▸ **HOW TO COMPLETE THIS TASK**:
Repeat the listing below verbatim, without its images.

▸ **EXERCISE MATERIALS**:
◇ ◇ ◇ ◇ ◇ ◇ ◇
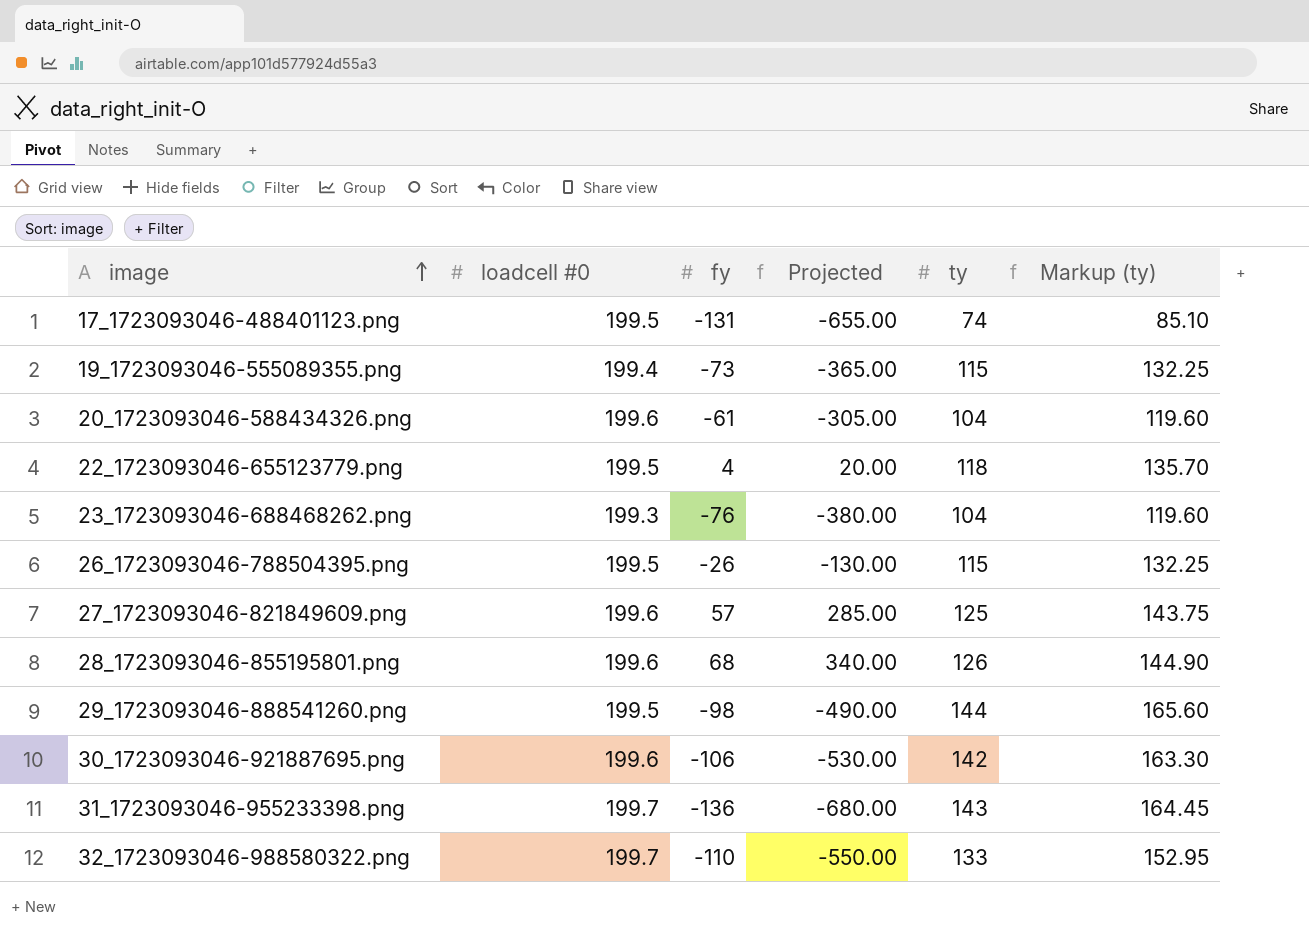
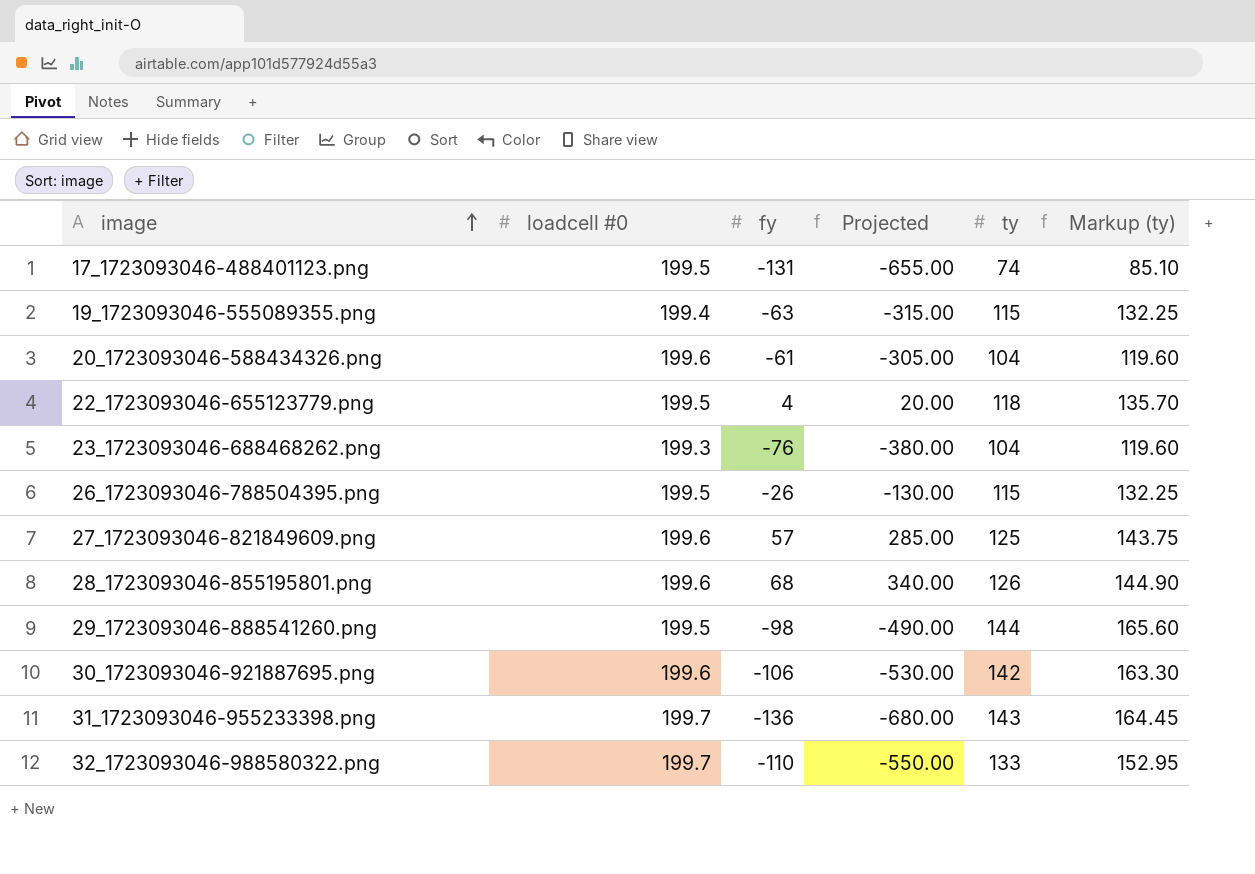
19_1723093046-555089355.png | fy: -73 -> -63
19_1723093046-555089355.png | Projected: -365.00 -> -315.00

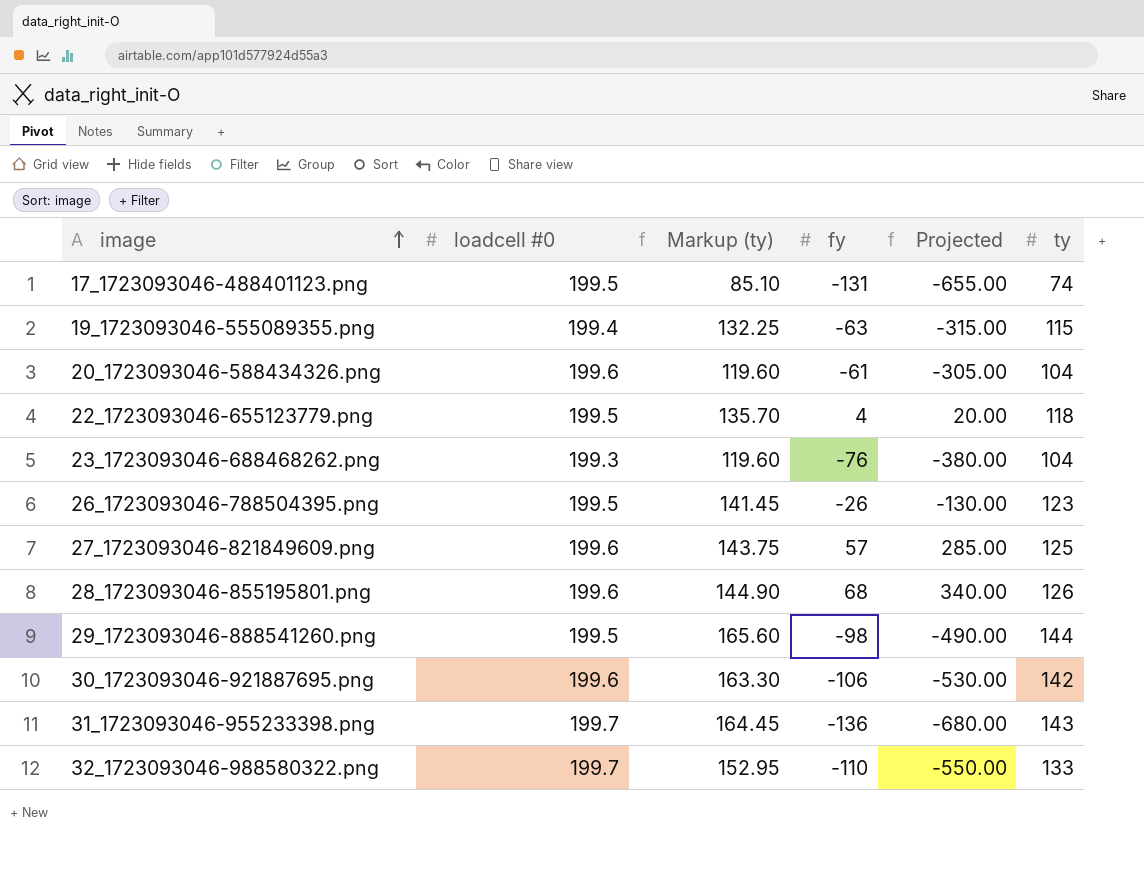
column Markup (ty) | position: 6 -> 3
26_1723093046-788504395.png | Markup (ty): 132.25 -> 141.45
26_1723093046-788504395.png | ty: 115 -> 123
◇ ◇ ◇ ◇ ◇ ◇ ◇
▸ **FINAL ANSWER**:
19_1723093046-555089355.png | fy: -73 -> -63
19_1723093046-555089355.png | Projected: -365.00 -> -315.00

column Markup (ty) | position: 6 -> 3
26_1723093046-788504395.png | Markup (ty): 132.25 -> 141.45
26_1723093046-788504395.png | ty: 115 -> 123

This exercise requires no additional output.